L’altra questione cruciale è l’assoluto disinteresse per gli scambi e la produzione. La nostra è una classe politica fatta di burocratici pubblici: non c’è quindi da stupirsi che fosse persuasa che nulla di grave sarebbe successo da un blocco totale per molte settimane. In fondo, quando resta a casa il dipendente statale continua a ricevere il suo stipendio… hanno distrutto senza nemmeno ben percepirlo quel che restava del sistema produttivo. E ora ci troveremo con milioni di disoccupati e con una marea di imprese, soprattutto piccole e piccolissime, condannate al fallimento.

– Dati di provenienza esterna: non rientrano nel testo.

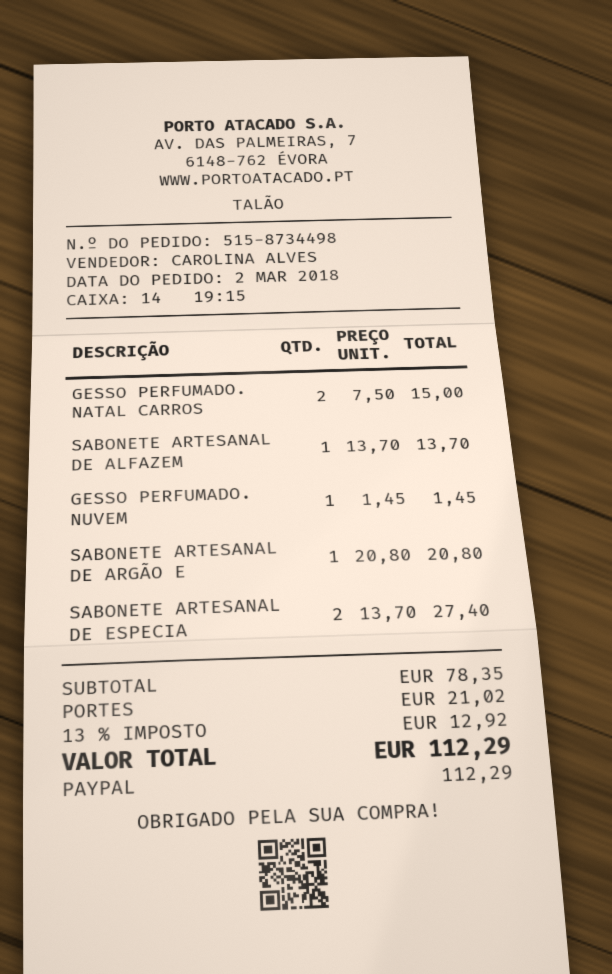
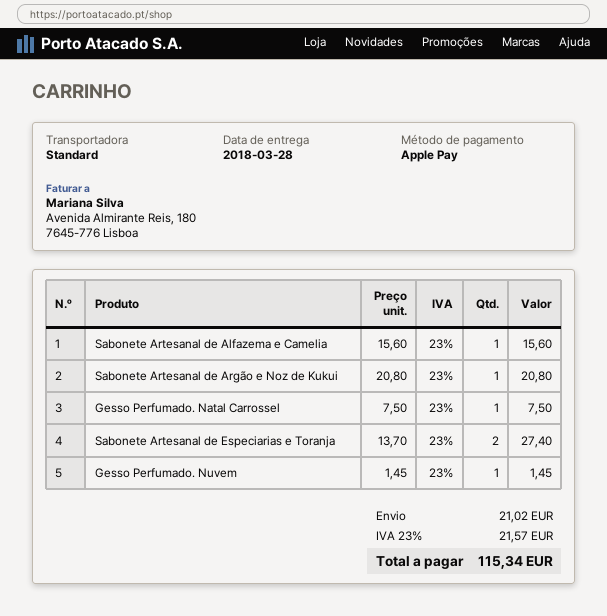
payment method: PayPal -> Apple Pay
GESSO PERFUMADO. NATAL CARROS: 2 x 7.50 = 15.00 -> 1 x 7.50 = 7.50
SABONETE ARTESANAL DE ALFAZEM: 1 x 13.70 = 13.70 -> 1 x 15.60 = 15.60
tax: 13% = 12.92 -> 23% = 21.57
total: 112.29 -> 115.34

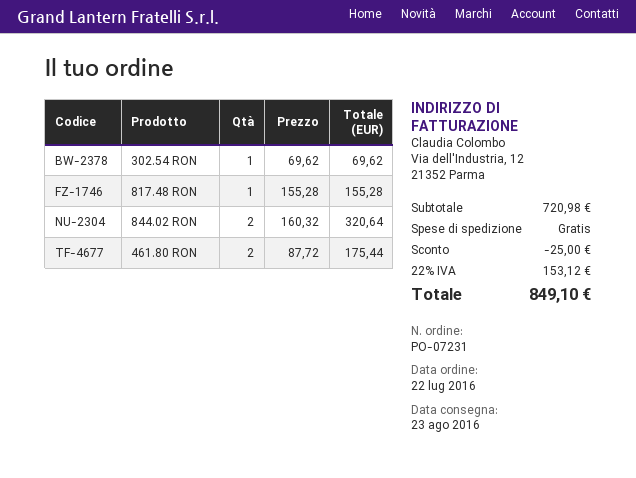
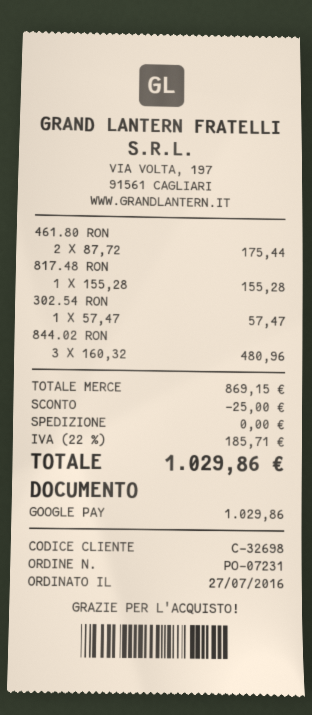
order date: 2016-07-22 -> 2016-07-27
302.54 RON: 1 x 69.62 = 69.62 -> 1 x 57.47 = 57.47
844.02 RON: 2 x 160.32 = 320.64 -> 3 x 160.32 = 480.96
subtotal: 720.98 -> 869.15
tax: 22% = 153.12 -> 22% = 185.71
total: 849.10 -> 1029.86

D. Al di là delle forze politiche attuali, se il grande pubblico – a causa anche del lavoro dei mass media – è impregnato di logiche centraliste, stataliste e assistenzialiste, come si può pensare di scuotere le coscienze? forse goccia dopo goccia, iniziativa dopo iniziativa. In questo senso Filodiritto sta portando il proprio mattoncino cercando di creare un piccolo spazio dove si dà voce a coloro che fanno circolare idee “nuove” molto poco trattate dalla grande stampa. Come giudica questa iniziativa, cosa si potrebbe fare di più? Il mondo accademico – anche quello più “innovativo” – è spesso chiuso alla realtà del web, non pensa che bisognerebbe combattere “il nemico” scendendo nella stessa arena?
In un mondo d’informazione così chiusa e asfittica (aggiungerei pure, molto omologata), una realtà come Filodiritto è preziosa. In questo senso, è cruciale che chi vuole innovare e girare pagina deve fare i conti con questi nuovi mezzi che sono connessi al web. Non a caso, la prima iniziativa di Nuova Costituente è stata la nascita di un sito per ospitare il manifesto e la seconda il varo di un blog con tantissime e diverse voci.
D. Possiamo dire che, pur continuando ad essere scettici sui risultati, dobbiamo agire con coraggio ognuno nel proprio settore/campo?
Si può e si deve essere realisti, ma non si deve necessariamente essere scettici. Nulla è facile, ma non so quanto possa durare questo regime basato su piccole élite autoreferenziali, su larghe masse parassitarie e su un’imprenditoria pubblica e/o politicizzata che è tutt’uno con questa classe politica. Lo sfascio della società nel suo insieme si farà giorno dopo giorno evidente e quanti – da destra a sinistra – ci hanno sgovernato in questi anni avranno serie difficoltà a restare in sella. La legittimazione del regime è, credo, sempre più palese.
Ci si può quindi attendere che la società, ora, inizi ad alzare la voce: un po’ come è successo nei paesi del socialismo reale nel 1989. Non dobbiamo sorprenderci se in una prima fase molti reagiranno in maniera scomposta e se da più parti si chiederanno medicine che nei fatti sono pure veleno: per guarire una società ultra-centralista si chiederà di aumentare il ruolo di Roma e del ceto politico.
Qualcuno deve indicare la strada opposta, spingendo per una rinascita delle comunità e per un nuovo ordine in cui ognuno sia “padrone a casa sua”. Una società tanto differenziata come la nostra non può essere amministrata in modo uniforme. Un po’ alla volta si finirà per comprenderlo.